TASK: Search the entries below for the word "this" and copy every line where it appears.

Records from a collection
○ ○ ○ ○ ○ ○ ○
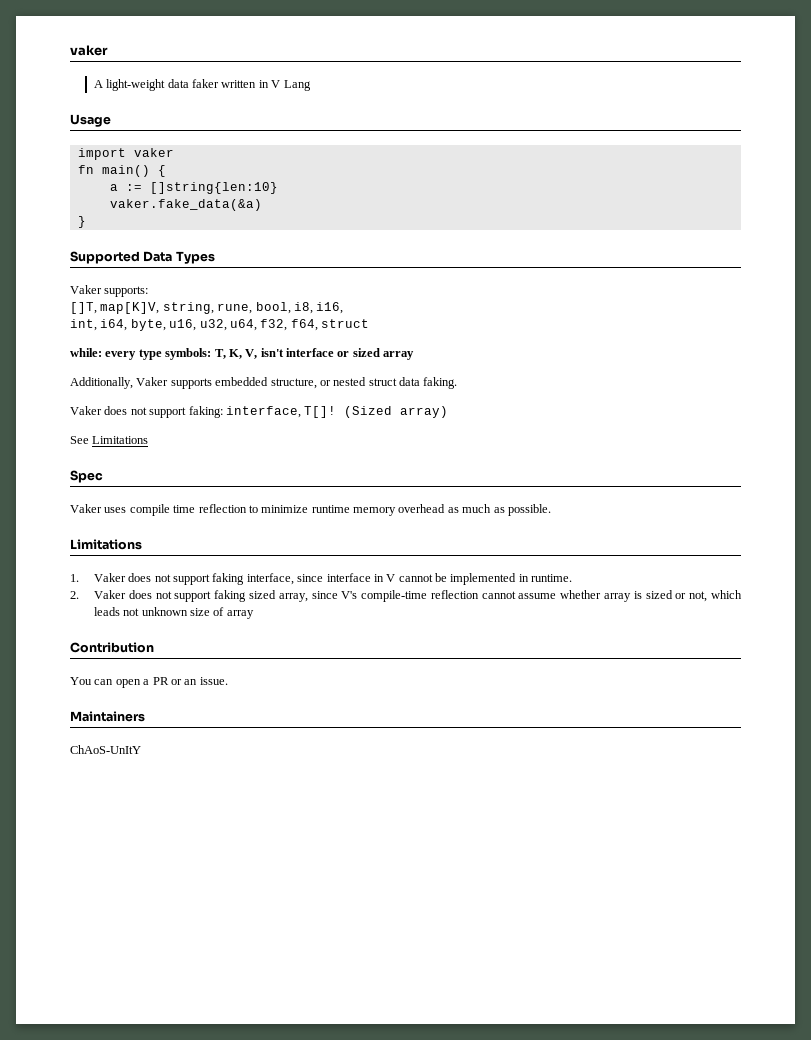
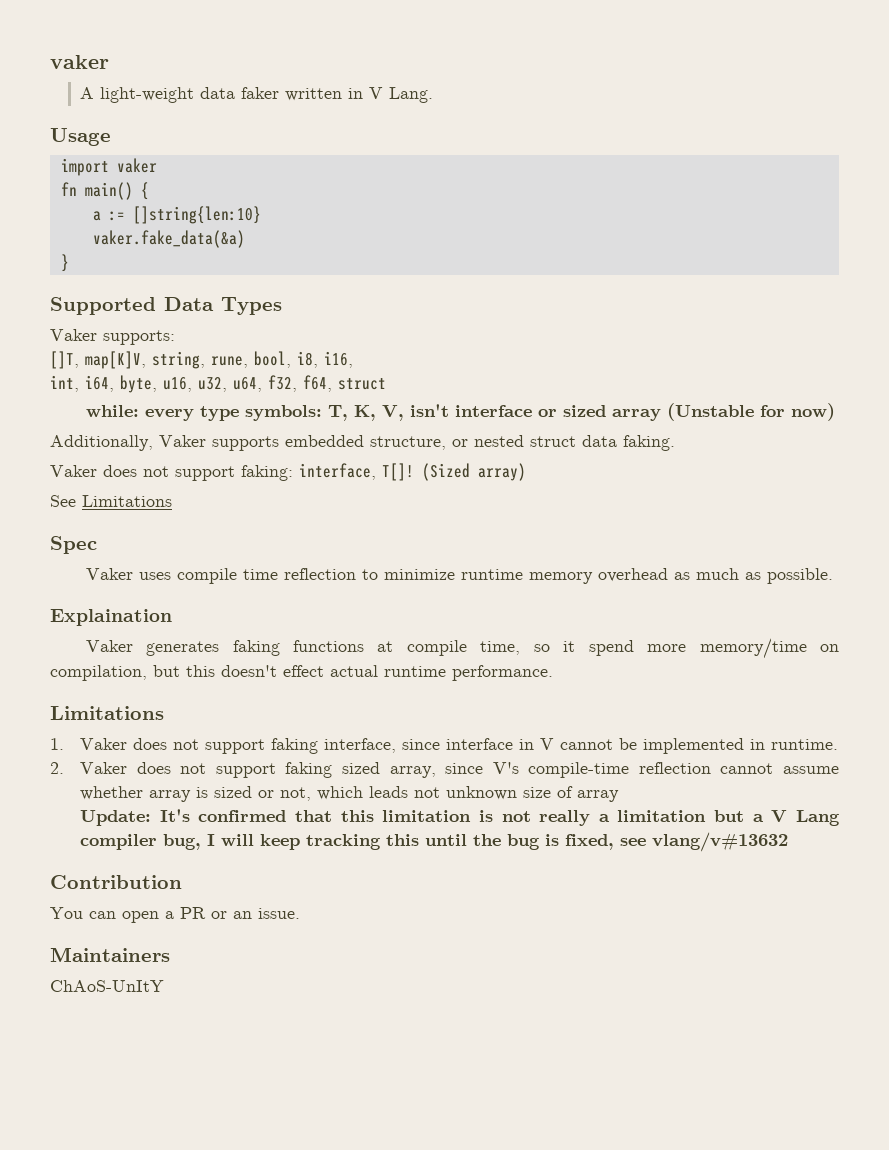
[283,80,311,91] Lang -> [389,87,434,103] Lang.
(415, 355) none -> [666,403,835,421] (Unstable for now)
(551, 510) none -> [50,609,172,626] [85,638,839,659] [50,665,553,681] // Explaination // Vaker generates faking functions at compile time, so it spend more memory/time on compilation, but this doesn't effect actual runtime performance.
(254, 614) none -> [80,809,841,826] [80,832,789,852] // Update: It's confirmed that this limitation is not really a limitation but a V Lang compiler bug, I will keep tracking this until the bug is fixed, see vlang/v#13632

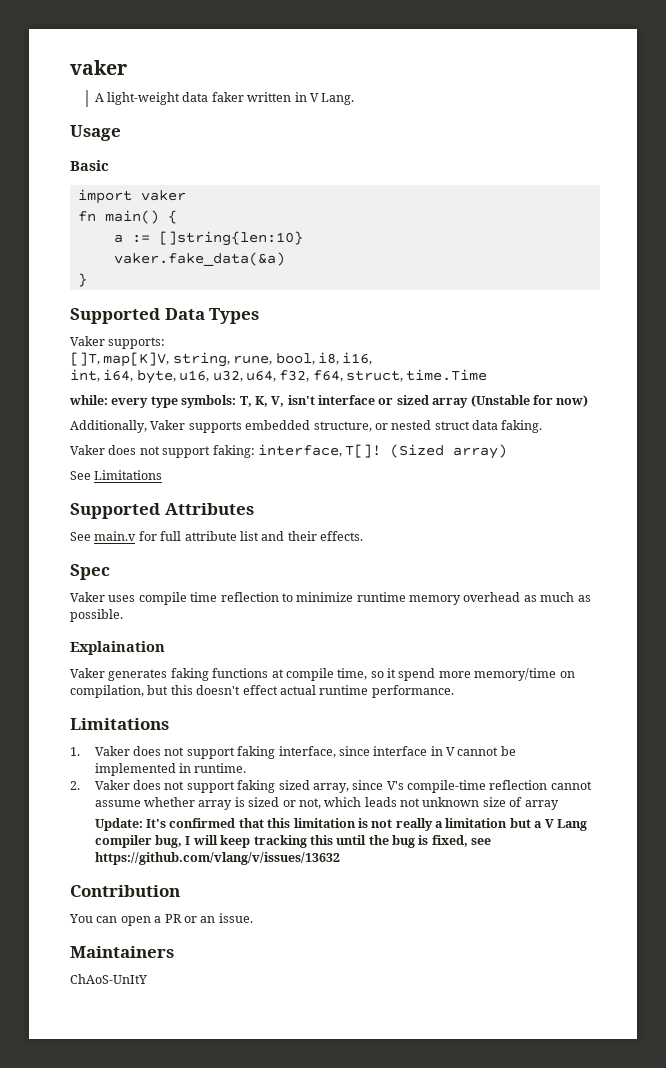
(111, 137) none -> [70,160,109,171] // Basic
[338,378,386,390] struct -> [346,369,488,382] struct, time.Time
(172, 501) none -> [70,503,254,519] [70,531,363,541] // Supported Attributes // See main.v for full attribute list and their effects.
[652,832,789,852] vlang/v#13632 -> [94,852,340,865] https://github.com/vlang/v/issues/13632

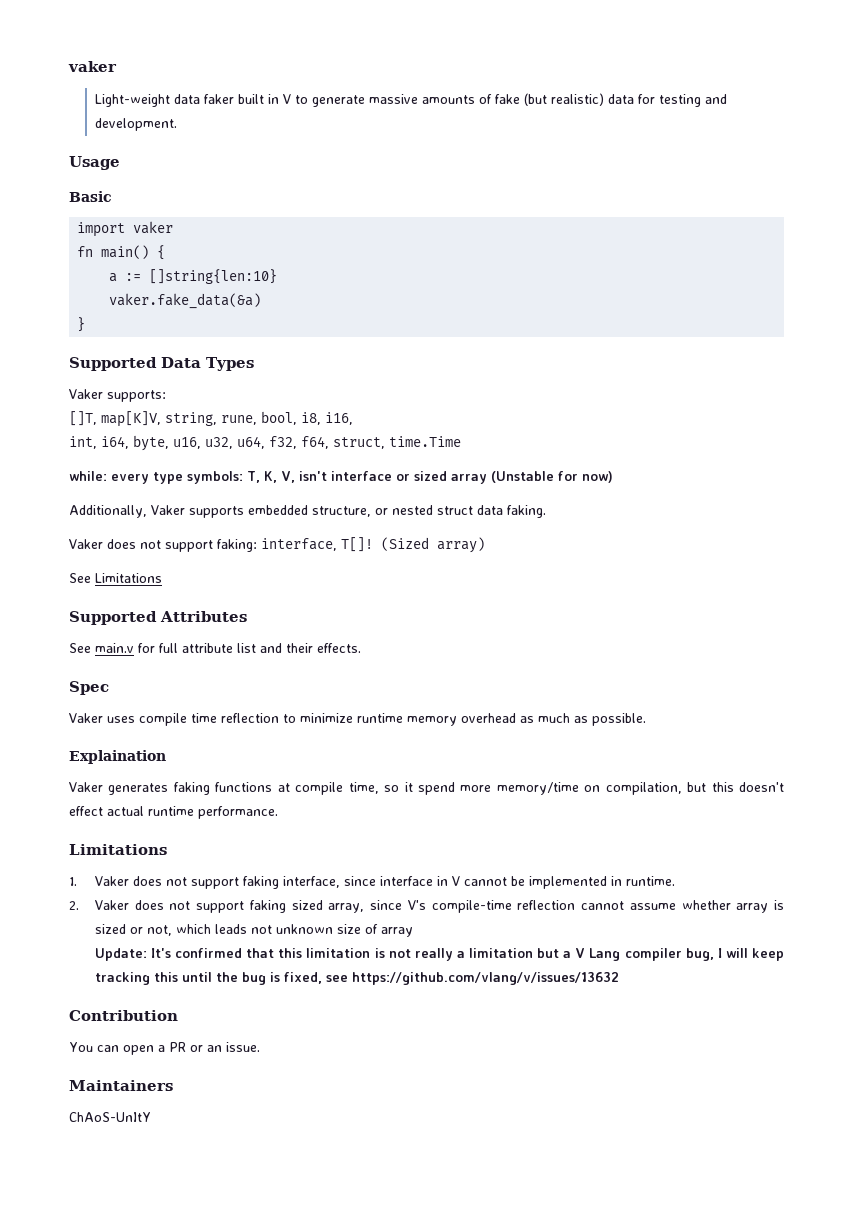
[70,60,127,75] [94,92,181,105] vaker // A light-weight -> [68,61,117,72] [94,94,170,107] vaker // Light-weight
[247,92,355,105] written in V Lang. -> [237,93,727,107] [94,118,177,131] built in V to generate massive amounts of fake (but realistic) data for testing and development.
○ ○ ○ ○ ○ ○ ○
SOLUTION BELOW:
(551, 510) none -> [50,609,172,626] [85,638,839,659] [50,665,553,681] // Explaination // Vaker generates faking functions at compile time, so it spend more memory/time on compilation, but this doesn't effect actual runtime performance.
(254, 614) none -> [80,809,841,826] [80,832,789,852] // Update: It's confirmed that this limitation is not really a limitation but a V Lang compiler bug, I will keep tracking this until the bug is fixed, see vlang/v#13632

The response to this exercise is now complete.